* _Records supplied_:
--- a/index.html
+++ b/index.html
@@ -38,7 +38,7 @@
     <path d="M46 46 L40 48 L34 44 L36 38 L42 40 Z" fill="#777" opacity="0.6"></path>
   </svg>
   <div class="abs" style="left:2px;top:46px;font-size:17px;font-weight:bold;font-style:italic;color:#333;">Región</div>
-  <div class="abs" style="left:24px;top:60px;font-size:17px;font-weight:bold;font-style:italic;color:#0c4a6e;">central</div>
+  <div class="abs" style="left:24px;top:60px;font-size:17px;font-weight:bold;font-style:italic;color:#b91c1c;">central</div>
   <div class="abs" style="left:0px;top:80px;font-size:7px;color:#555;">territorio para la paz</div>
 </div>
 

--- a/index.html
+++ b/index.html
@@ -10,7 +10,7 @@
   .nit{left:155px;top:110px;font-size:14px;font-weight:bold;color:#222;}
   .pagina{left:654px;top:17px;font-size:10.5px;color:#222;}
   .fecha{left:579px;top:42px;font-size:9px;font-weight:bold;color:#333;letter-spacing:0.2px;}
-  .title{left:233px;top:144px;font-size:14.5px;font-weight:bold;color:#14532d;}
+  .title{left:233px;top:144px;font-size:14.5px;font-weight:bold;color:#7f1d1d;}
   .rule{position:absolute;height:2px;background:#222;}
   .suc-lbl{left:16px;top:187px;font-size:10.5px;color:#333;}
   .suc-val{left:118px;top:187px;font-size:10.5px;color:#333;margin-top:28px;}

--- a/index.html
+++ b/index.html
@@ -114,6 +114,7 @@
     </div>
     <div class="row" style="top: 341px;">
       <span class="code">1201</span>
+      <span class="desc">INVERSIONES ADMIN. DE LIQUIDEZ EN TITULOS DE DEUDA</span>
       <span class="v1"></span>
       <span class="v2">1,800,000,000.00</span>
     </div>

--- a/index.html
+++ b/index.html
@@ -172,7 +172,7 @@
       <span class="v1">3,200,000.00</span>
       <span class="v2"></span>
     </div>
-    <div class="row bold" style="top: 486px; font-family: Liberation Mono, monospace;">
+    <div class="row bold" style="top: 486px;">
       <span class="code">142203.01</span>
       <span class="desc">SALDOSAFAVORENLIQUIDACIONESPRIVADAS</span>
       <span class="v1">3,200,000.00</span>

* _Exercise goal_: Set down exactly, and only, the lines of the data above from the line containing "TITULOS DE DEUDA</span>" through the last one.

* _Expected answer_:
+      <span class="desc">INVERSIONES ADMIN. DE LIQUIDEZ EN TITULOS DE DEUDA</span>
       <span class="v1"></span>
       <span class="v2">1,800,000,000.00</span>
     </div>

--- a/index.html
+++ b/index.html
@@ -172,7 +172,7 @@
       <span class="v1">3,200,000.00</span>
       <span class="v2"></span>
     </div>
-    <div class="row bold" style="top: 486px; font-family: Liberation Mono, monospace;">
+    <div class="row bold" style="top: 486px;">
       <span class="code">142203.01</span>
       <span class="desc">SALDOSAFAVORENLIQUIDACIONESPRIVADAS</span>
       <span class="v1">3,200,000.00</span>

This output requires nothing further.